# Problem description:
Each of the records that follow needs an exact reproduction.
START Excerpted data
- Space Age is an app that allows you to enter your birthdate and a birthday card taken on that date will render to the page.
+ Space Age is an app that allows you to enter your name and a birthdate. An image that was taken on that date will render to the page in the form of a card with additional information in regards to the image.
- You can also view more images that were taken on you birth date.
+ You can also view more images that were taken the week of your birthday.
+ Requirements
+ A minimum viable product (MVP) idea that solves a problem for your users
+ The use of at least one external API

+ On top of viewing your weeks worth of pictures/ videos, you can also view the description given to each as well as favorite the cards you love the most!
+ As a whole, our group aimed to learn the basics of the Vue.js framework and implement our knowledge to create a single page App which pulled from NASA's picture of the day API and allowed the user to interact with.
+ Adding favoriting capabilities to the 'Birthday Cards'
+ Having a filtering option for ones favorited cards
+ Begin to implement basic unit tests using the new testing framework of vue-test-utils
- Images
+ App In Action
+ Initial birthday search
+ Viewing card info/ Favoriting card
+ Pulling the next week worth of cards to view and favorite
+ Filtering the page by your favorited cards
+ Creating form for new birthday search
END Excerpted data
# The completed task:
- Space Age is an app that allows you to enter your birthdate and a birthday card taken on that date will render to the page.
+ Space Age is an app that allows you to enter your name and a birthdate. An image that was taken on that date will render to the page in the form of a card with additional information in regards to the image.
- You can also view more images that were taken on you birth date.
+ You can also view more images that were taken the week of your birthday.
+ Requirements
+ A minimum viable product (MVP) idea that solves a problem for your users
+ The use of at least one external API

+ On top of viewing your weeks worth of pictures/ videos, you can also view the description given to each as well as favorite the cards you love the most!
+ As a whole, our group aimed to learn the basics of the Vue.js framework and implement our knowledge to create a single page App which pulled from NASA's picture of the day API and allowed the user to interact with.
+ Adding favoriting capabilities to the 'Birthday Cards'
+ Having a filtering option for ones favorited cards
+ Begin to implement basic unit tests using the new testing framework of vue-test-utils
- Images
+ App In Action
+ Initial birthday search
+ Viewing card info/ Favoriting card
+ Pulling the next week worth of cards to view and favorite
+ Filtering the page by your favorited cards
+ Creating form for new birthday search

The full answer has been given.